** Opening Record extracts block **
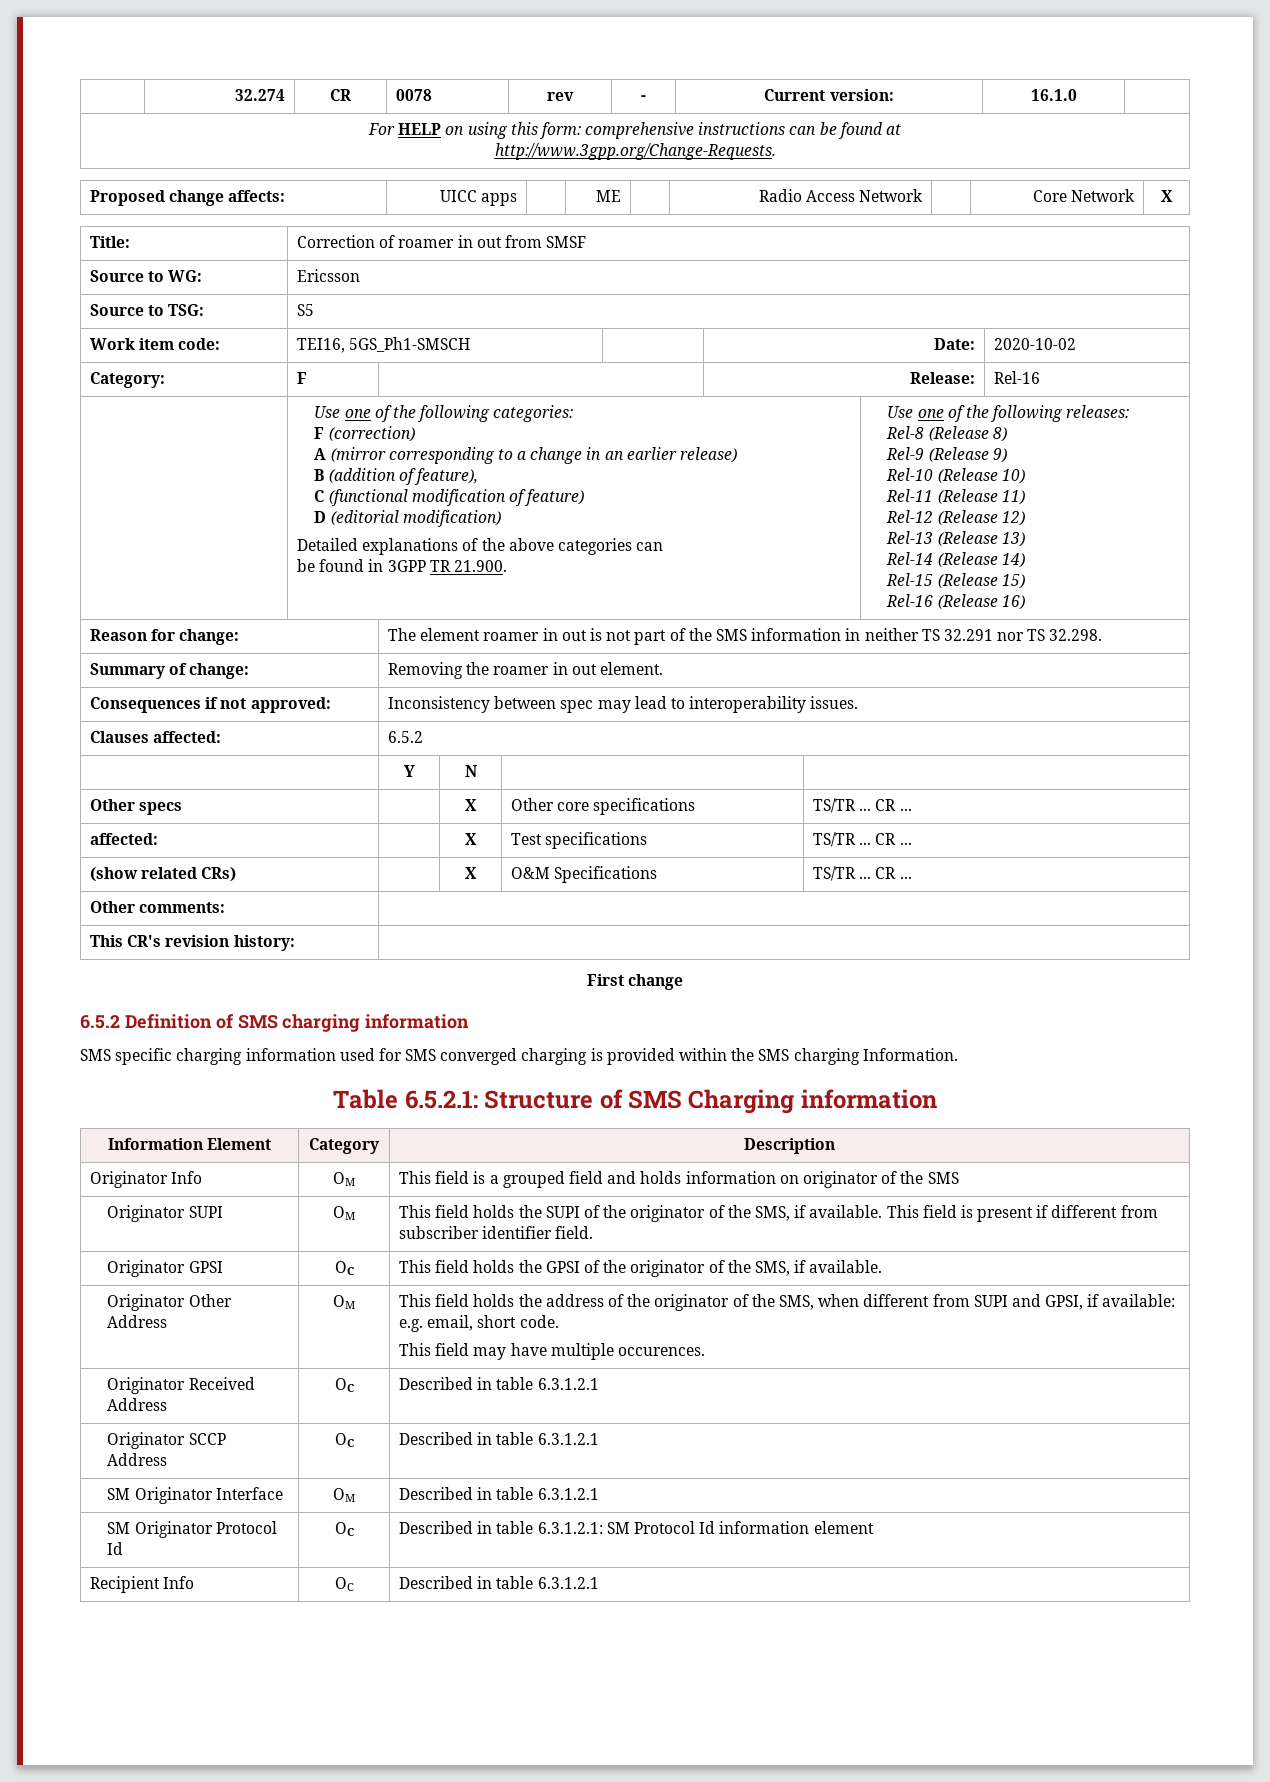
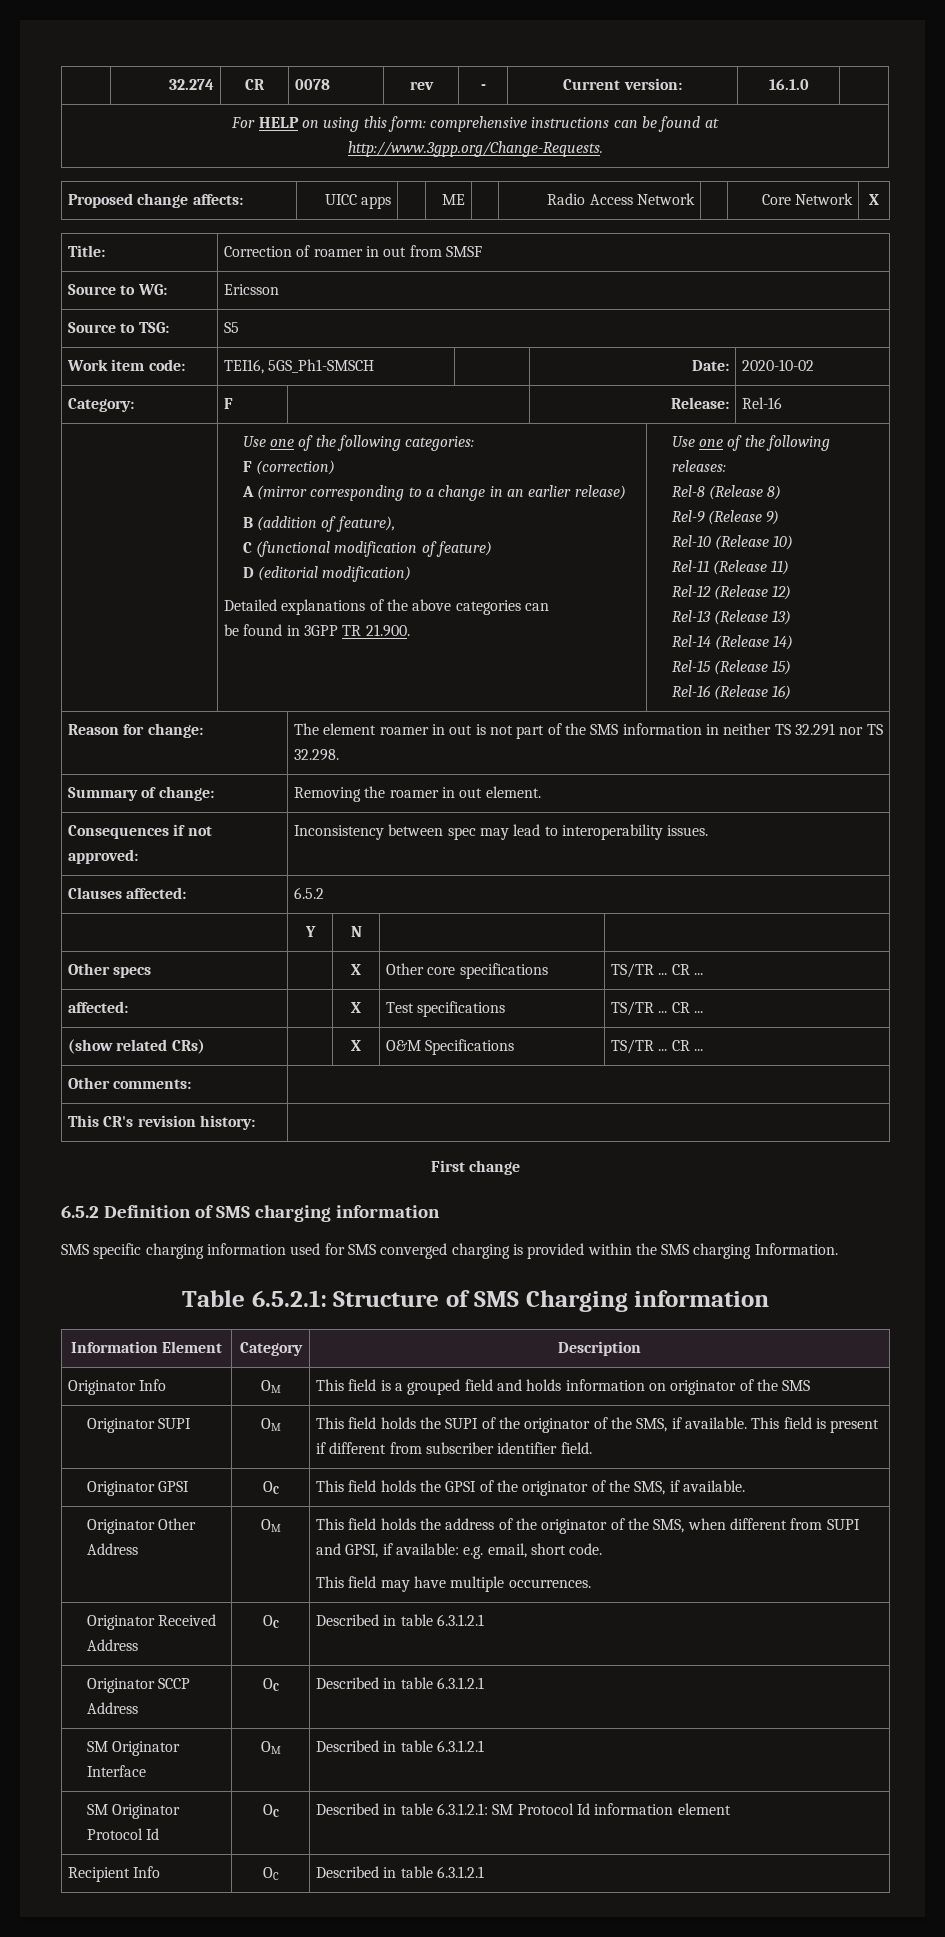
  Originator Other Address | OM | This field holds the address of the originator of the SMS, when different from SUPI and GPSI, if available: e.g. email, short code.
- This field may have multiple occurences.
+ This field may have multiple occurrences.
** Closing Record extracts block **
** Opening Record extracts block **
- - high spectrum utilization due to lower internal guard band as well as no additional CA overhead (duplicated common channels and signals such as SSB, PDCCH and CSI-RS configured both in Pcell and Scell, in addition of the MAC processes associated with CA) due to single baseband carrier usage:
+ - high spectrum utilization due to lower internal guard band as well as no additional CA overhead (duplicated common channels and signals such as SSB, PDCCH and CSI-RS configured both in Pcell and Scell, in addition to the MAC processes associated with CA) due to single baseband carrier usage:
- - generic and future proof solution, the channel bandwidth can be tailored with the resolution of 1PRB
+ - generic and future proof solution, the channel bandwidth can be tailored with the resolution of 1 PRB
** Closing Record extracts block **
From the entries above, extract only the lines running from the one containing "Originator Other Address" through the one containing "have multiple occurrences.", inclusive.

  Originator Other Address | OM | This field holds the address of the originator of the SMS, when different from SUPI and GPSI, if available: e.g. email, short code.
- This field may have multiple occurences.
+ This field may have multiple occurrences.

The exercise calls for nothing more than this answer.